#### [WORK TASK]
Only the lines below from the one that contains "html: <div>Genome-wide association" through the one that contains "html: <div>Corpus callosum" should appear in your answer, exact and without pictures.

===== DATA TO PROCESS

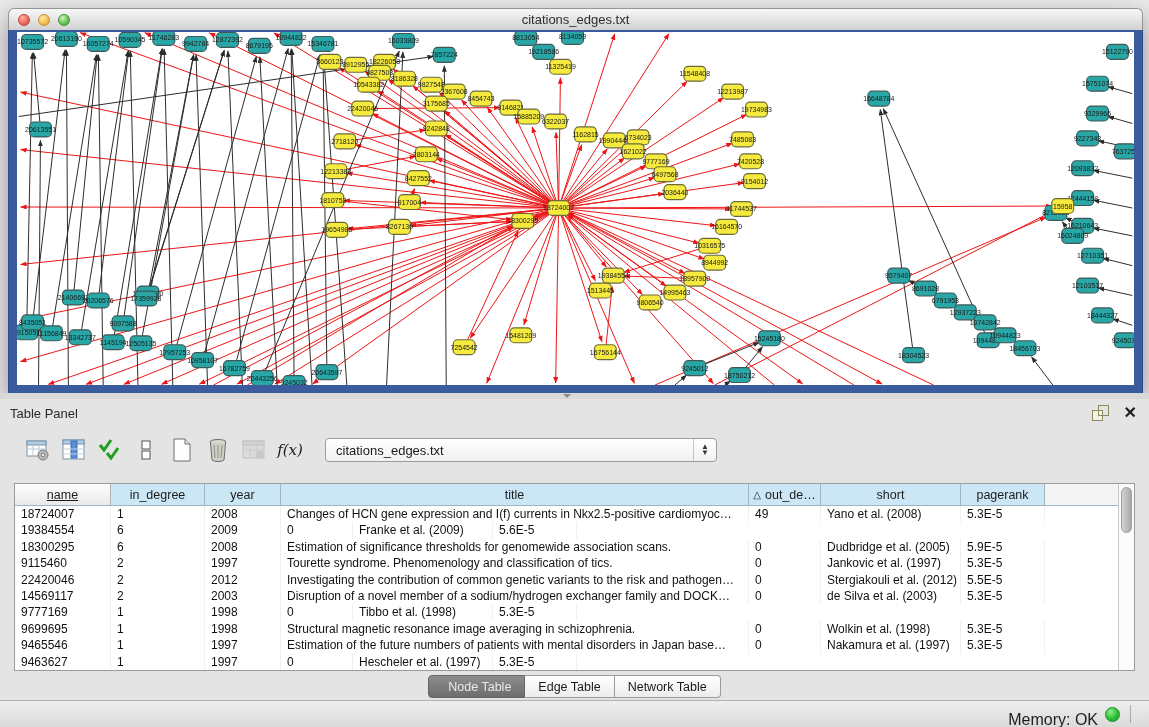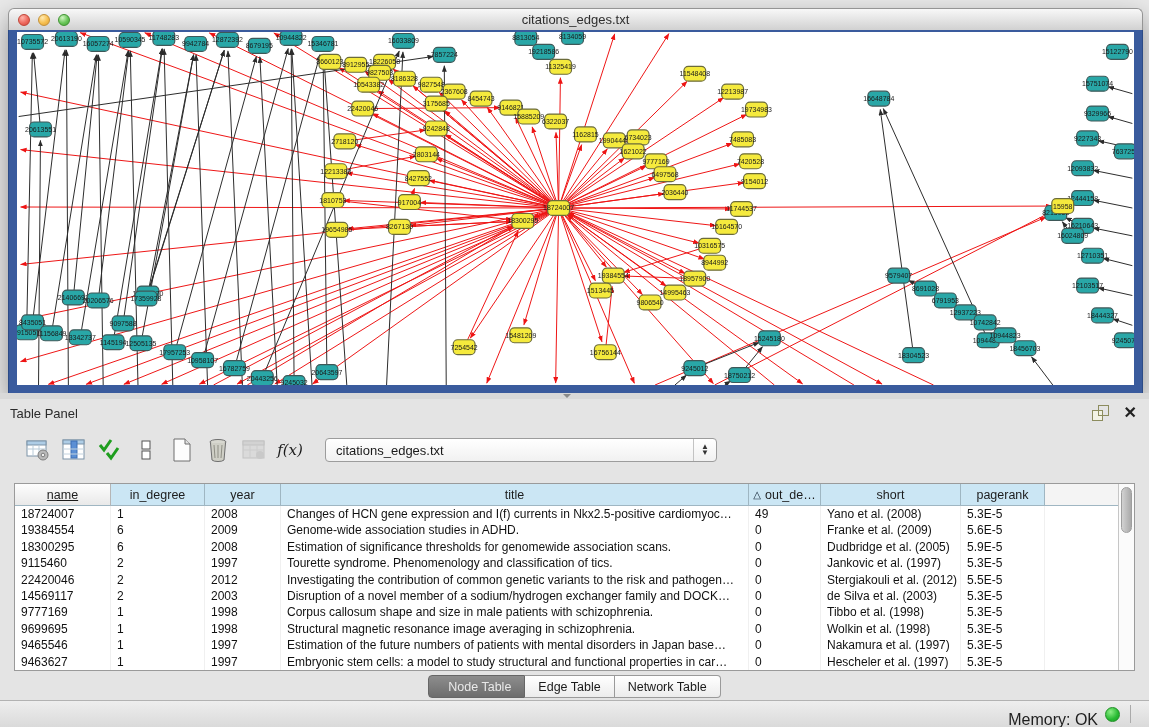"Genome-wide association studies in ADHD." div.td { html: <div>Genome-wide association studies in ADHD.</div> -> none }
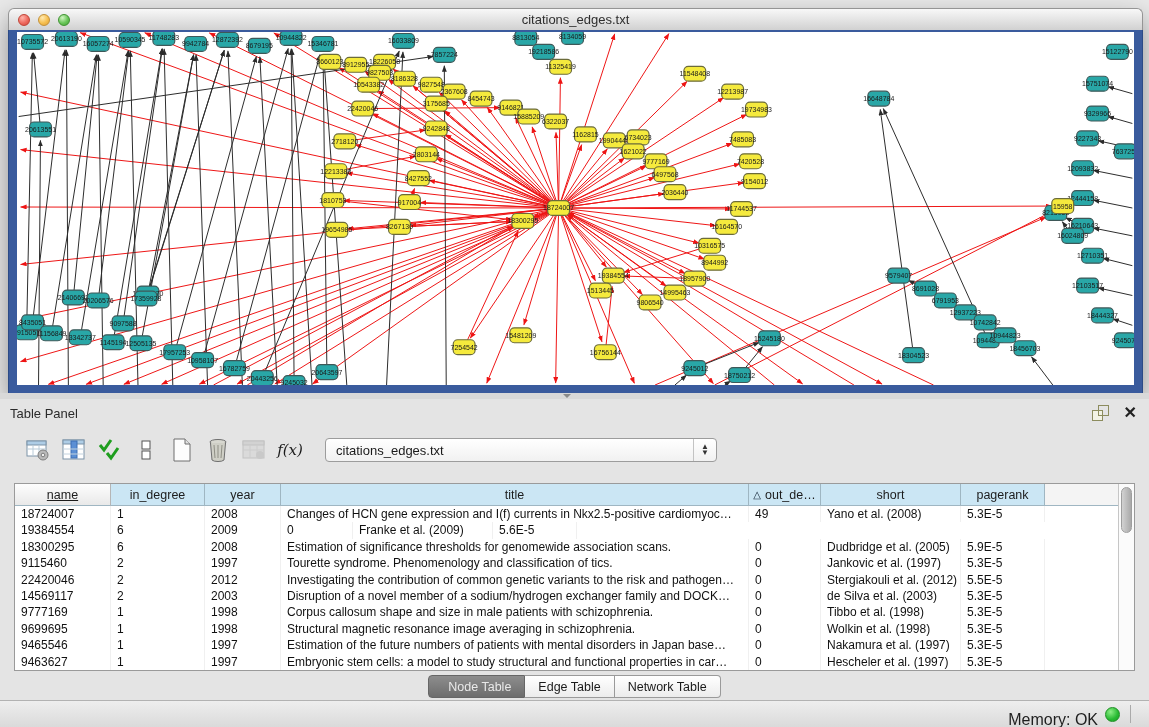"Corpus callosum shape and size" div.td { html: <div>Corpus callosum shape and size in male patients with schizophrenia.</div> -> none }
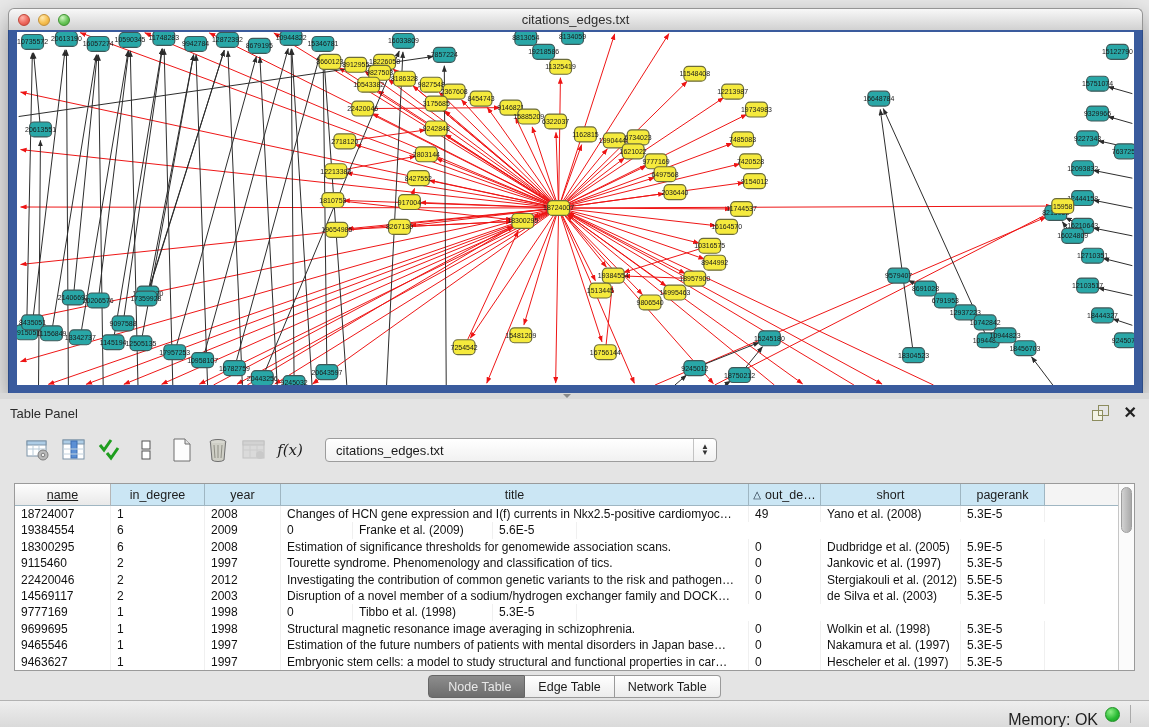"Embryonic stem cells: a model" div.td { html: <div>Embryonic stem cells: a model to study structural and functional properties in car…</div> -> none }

==========
===== DATA TO PROCESS

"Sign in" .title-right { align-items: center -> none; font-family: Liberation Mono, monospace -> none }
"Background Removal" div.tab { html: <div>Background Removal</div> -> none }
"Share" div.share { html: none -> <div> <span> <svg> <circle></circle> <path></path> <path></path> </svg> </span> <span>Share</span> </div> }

==========

#### [ANSWER SPACE]
"Genome-wide association studies in ADHD." div.td { html: <div>Genome-wide association studies in ADHD.</div> -> none }
"Corpus callosum shape and size" div.td { html: <div>Corpus callosum shape and size in male patients with schizophrenia.</div> -> none }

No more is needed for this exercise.